11 Aralık 2009 Cuma

SON


Evet SON, hem de büyük harflerle SON. Çok klişe bir laftır; 'sevmek her zaman yetmiyor...' Hadi lan ordan dersin duyunca. Ben seveyim, o sevsin, sağlık da olursa, niye yetmesin? Olmuyor işte. İlişki diyorsun, işin içine iki insan giriyor. İki bambaşka insan. Bambaşka anne babanın çocukları, bambaşka şartlarda yetişmiş, bambaşka psikolojide ve bambaşka kişiliklerde iki insan.
Hani diyorlar ya doğadaki en karmaşık canlı insan diye, aslında olayı karmaşıklık değil. İnsanların belli değişkenleri var, tek farkı diğer hayvanlardan, bu değişkenlerin zamanları ve kombinasyonları. Bir filin dişiye kur yapmak istediği zaman ne yapacağı fixtir, ama insanın değil. Bu gibi ufak ayrıntılar bizleri ayıran şeyler. Haa bi de neymiş, düşünüyormuşuz. Düşünüyoruz da ne oluyor Allah aşkına? Boşuna dememişler mi 'düşün düşün boktur işin' diye? Gerek yok kardeşim, her şeyi dengede tutacaksın, hep düşünmeyeceksin, bazen kalas olacaksın...

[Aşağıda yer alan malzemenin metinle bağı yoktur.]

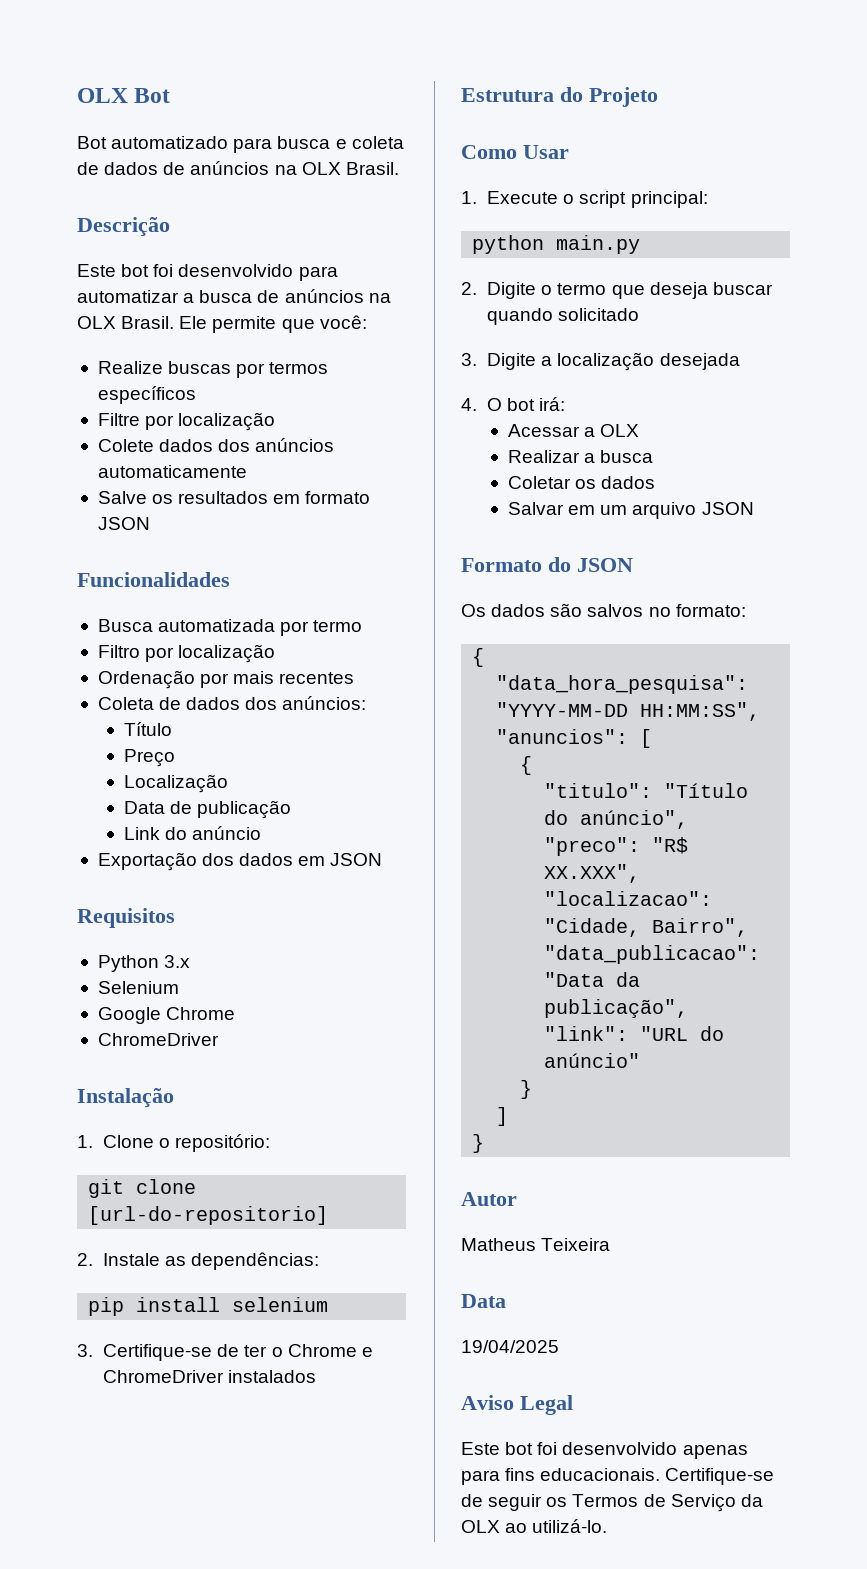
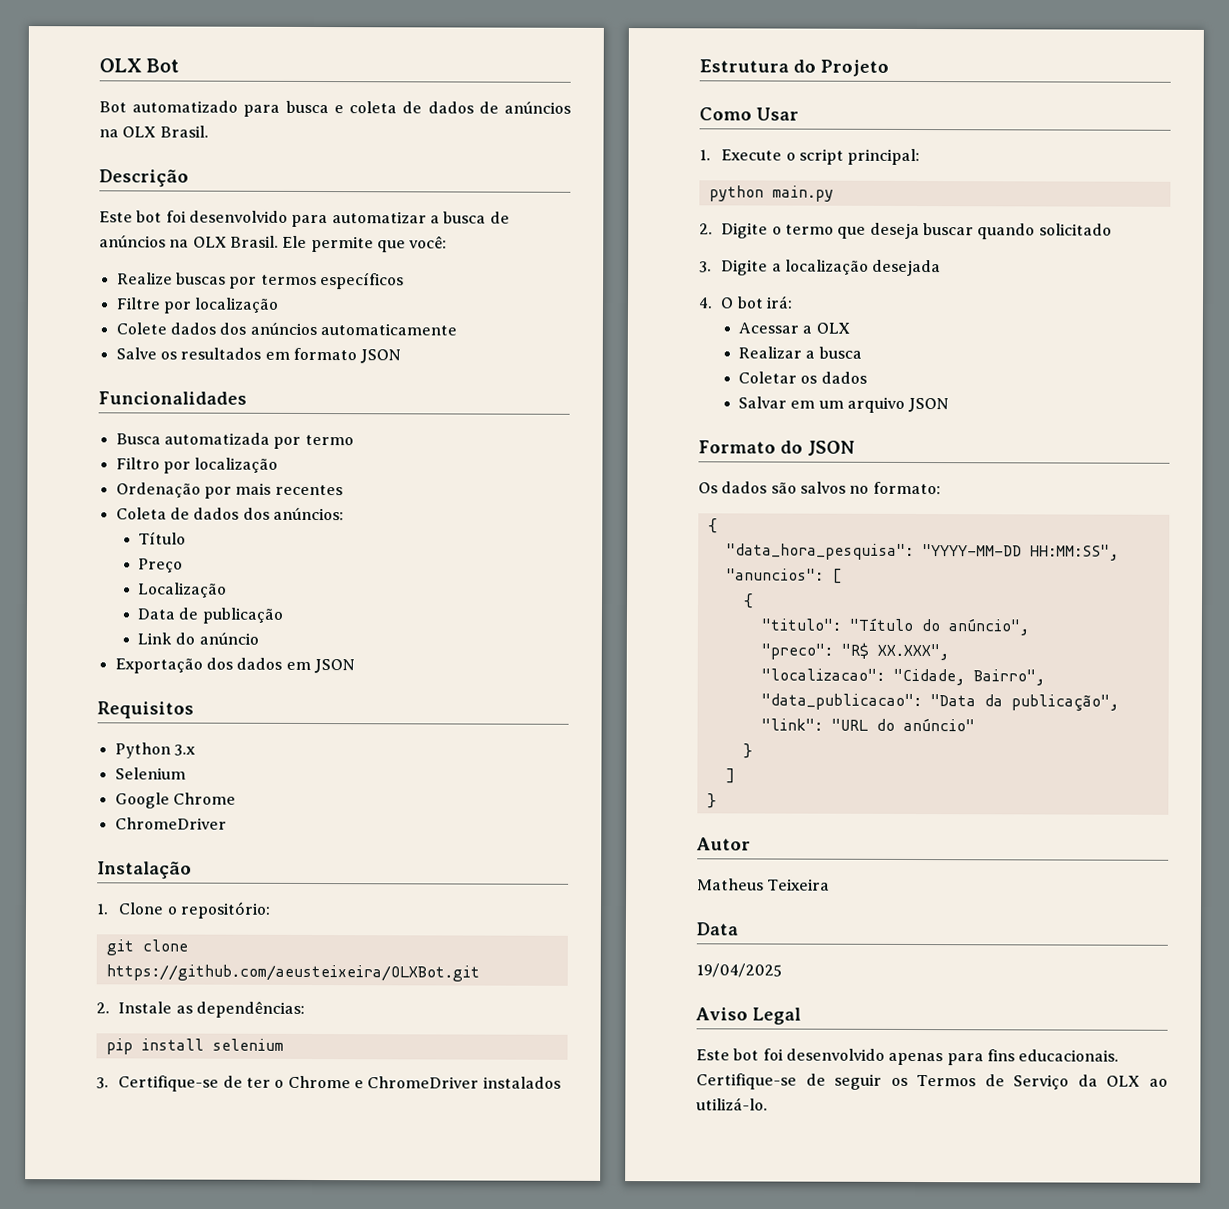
- git clone [url-do-repositorio]
+ git clone https://github.com/aeusteixeira/OLXBot.git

Bir insana aşık oluyorsun. Bambaşka bir insan. İçin içini yiyor, ne jestler, ne sözler, ne şarkılar, ne şiirler... Artık bi yerden sonra yetmiyor sana bunlar. İnsansın, duygusalsın, doğal olarak karşılık bekliyorsun. Olmuyor. Aşk bitiyor mu? Evet mi? Hadi canım ordan :) Olmaz demeyle aşk bitseydi ne anladım ben o aşkın aşklığından. Bitmez, kovalarsın, içersin, üzülürsün, yeri gelir ağlarsın. Koskoca adam oturur ağlarsın neden böyle oldu diye -ki hayatında diğer her şey yolunda olsa dahi ağlarsın. Bırakmazsın peşini kısacası. Şimdi burası kritik. birkaç ihtimal vardır;

A) O da seni sever, ama hani 'O kişi' olarak tabir edilen kişi değildir.
B) O da seni sever, ve anlarsınız ki birbiriniz için yaradılmışsınız. Ne mutlu!
C) Ellerin boş kalır, hiçbir zaman beraber olamazsın.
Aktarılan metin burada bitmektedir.